Karen P. Hughes, a senior Bush administration official acting under the Secretary of State, was sent as an envoy to Saudi Arabia, in part to raise awareness about American ideals and women's rights in the Muslim world. On Tuesday she spoke to a group of approximately 500 Muslim women at a Saudi Arabian university. Many of the women in attendance were university faculty members and professionals, and they challenged several of Ms. Hughes' premises in the discussion session following her address. Several of the women, one of them a doctor, told Hughes that they resented the Western presumption that Muslim women were generally unhappy. Some women stated that despite their inability to vote or to drive cars, they felt that they were treated with less chauvinism in Saudi Arabia than in Europe or America. The women argued that many traditional aspects of their society (which restrict women from such actions as voting or driving cars) were embraced by both men and women, and each gender was recognized as having its own role to play within the Muslim culture.
I found this article interesting. The idea of having a society where women (or any subsection of a society, for that matter) are respected in some ways but limited in others is kind of wierd. On the one hand, my sense of cultural relativism tells me that maybe its wrong for us to impose our belief system on these people if their women are truly happy. If women as a collective subset of Muslim society decide that it's okay to give away some of their freedoms in exchange for preserving their cultural heritage, who am I to say that this decision is wrong? Maybe Muslim women, as a group, need to know that their role in Muslim society is clearly defined and respected by the law. Maybe giving up certain rights doesn't indicate a state of inequality to Muslim women. Maybe they just don't see things that way. Is that possible?
On the other hand, I believe that the Muslims in this discussion were missing at least one key point which was poorly explained by Ms. Hughes. The western concept of personal civil liberties is supposed to guarantee that any single person who wants to vote or drive or live in equality with the opposite sex has the right to do so. We're not just about civil liberties for women as a group (because women, or any subgroup, may internally become tyrannical toward its own members). We want civil liberties to be available to any member of the society which wants to enjoy them. If some women within the group wish to choose a traditional lifestyle, that should be fine for them to pursue, but the choice of traditional women to surrender their rights should not preclude other (perhaps less traditional) women from taking advantage of their civil liberties if they so choose. American freedom is supposed to be about majority rule, but with certain inalienable protections for the minority (those basic freedoms coming in the form of civil rights).

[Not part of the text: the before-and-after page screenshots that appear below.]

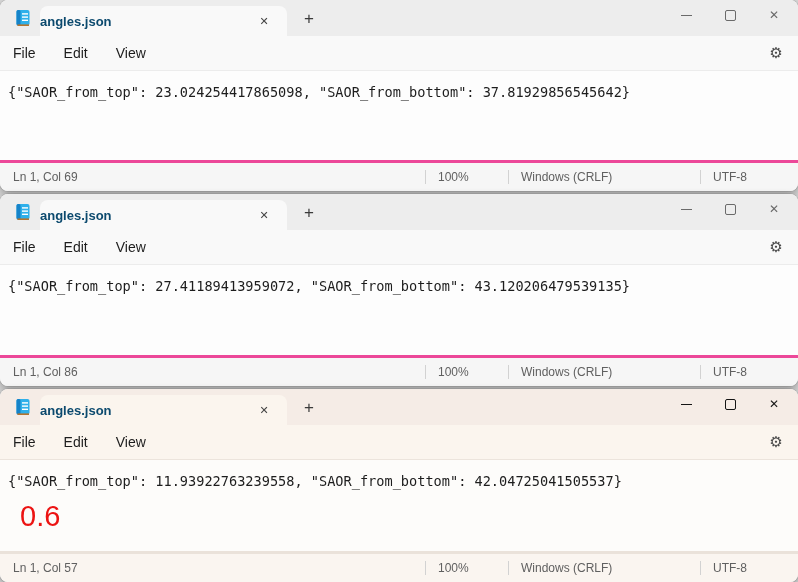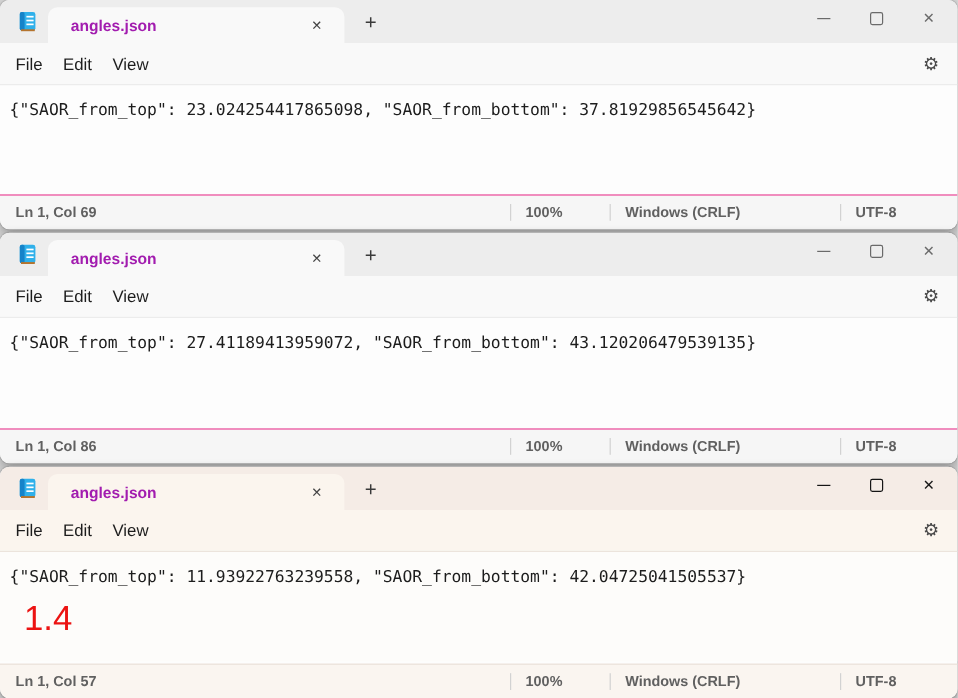--- a/index.html
+++ b/index.html
@@ -22,21 +22,21 @@
   
   .titlebar{position:relative;height:36px;background:#ededed;}
   .win.active .titlebar{background:#f5ece6;}
   .appicon{position:absolute;left:14px;top:9px;width:18px;height:18px;display:block;}
   .tab{
     position:absolute;left:40px;top:6px;width:247px;height:30px;
     background:#f9f9f9;border-radius:8px 8px 0 0;
     display:flex;align-items:center;cursor:default;
   }
   .win.active .tab{background:#fbf5ee;}
-  .tab-label{margin-left:19px;font-size:13px;font-weight:600;color:#a21caf;flex:1;}
+  .tab-label{font-size:13px;font-weight:600;color:#0c4a6e;flex:1;}
   .tab-close{
     margin-right:13px;width:20px;height:20px;border-radius:4px;
     display:flex;align-items:center;justify-content:center;
     font-size:11px;color:#454545;
   }
   .newtab{
     position:absolute;left:296px;top:7px;width:26px;height:24px;border-radius:4px;
     display:flex;align-items:center;justify-content:center;
     font-size:17px;font-weight:300;color:#3a3a3a;
   }
@@ -44,21 +44,21 @@
   .wc{width:44px;height:30px;display:flex;align-items:center;justify-content:center;color:#6a6a6a;}
   .win.active .wc{color:#151515;}
   .minbar{display:block;width:11px;height:0;border-top:1px solid currentColor;}
   .maxbox{display:block;width:9px;height:9px;border:1px solid currentColor;border-radius:2px;}
   .win.active .maxbox{border-width:1.4px;}
   .wc-close{font-size:12px;}
 
   
   .menubar{
     height:34px;background:#f9f9f9;display:flex;align-items:center;
-    padding-left:13px;gap:17px;position:relative;
+    padding-left:13px;gap:28px;position:relative;
   }
   .win.active .menubar{background:#fbf5ee;}
   .menu-item{font-size:14px;color:#1d1d1d;cursor:default;}
   .gear{
     position:absolute;right:8px;top:4px;width:28px;height:26px;
     display:flex;align-items:center;justify-content:center;
     font-size:15px;color:#4a4a4a;
   }
 
   
@@ -73,22 +73,22 @@
     font-size:13.6px;letter-spacing:0;color:#1d1d1d;white-space:pre;
   }
   .annotation{
     margin:13px 0 0 20px;line-height:1;
     font-size:29px;font-weight:500;color:#ec1312;
   }
 
   
   .statusbar{
     position:absolute;left:0;right:0;bottom:0;height:28px;
-    background:#f6f6f6;border-top:1px solid #ec4899;
-    font-size:12px;color:#606060;font-weight:bold;
+    background:#f6f6f6;border-top:3px solid #ec4899;
+    font-size:12px;color:#606060;
   }
   .win.active .statusbar{background:#faf5f0;border-top-color:#eae2da;}
   .status-left{position:absolute;left:13px;top:7px;}
   .status-seg{position:absolute;top:0;height:28px;display:flex;align-items:center;}
   .status-seg .sep{width:1px;height:14px;background:#d2d2d2;}
   .status-seg .seg-text{margin-left:12px;}
   .seg-zoom{left:425px;width:83px;text-align:right;}
   .seg-crlf{left:508px;width:164px;text-align:center;}
   .seg-enc{left:700px;width:126px;}
 </style>
@@ -229,21 +229,21 @@
     </div>
   </div>
   <div class="menubar">
     <span class="menu-item">File</span>
     <span class="menu-item">Edit</span>
     <span class="menu-item">View</span>
     <span class="gear">⚙</span>
   </div>
   <div class="content">
     <div class="json-line">{"SAOR_from_top": 11.93922763239558, "SAOR_from_bottom": 42.04725041505537}</div>
-    <div class="annotation">1.4</div>
+    <div class="annotation">0.6</div>
   </div>
   <div class="statusbar">
     <span class="status-left">Ln 1, Col 57</span>
     <span class="status-seg seg-zoom">
         <i class="sep"></i>
         <span class="seg-text">100%</span>
       </span>
     <span class="status-seg seg-crlf">
         <i class="sep"></i>
         <span class="seg-text">Windows (CRLF)</span>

So basically what I'm saying is that if even one Muslim woman wants to be able to vote or drive or take advantage of any other right that men have, then equality should guarantee her that right, even in the face of a majority who claim that they are happy with a more traditional set of values. Some Muslim women may be happy with the status quo, but that fact shouldn't restrict the civil liberties of other women who are left watching men take advantage of freedoms which they do not possess (by right of nothing more than birth). If we want to recognize the fundamentally equal value of all human beings (a belief in true human equality), than we have to legislate civil rights for all people. What each person chooses to do with his rights is up to the individual.
Man, am I gettin' silly. It's late. Did you really read all of this?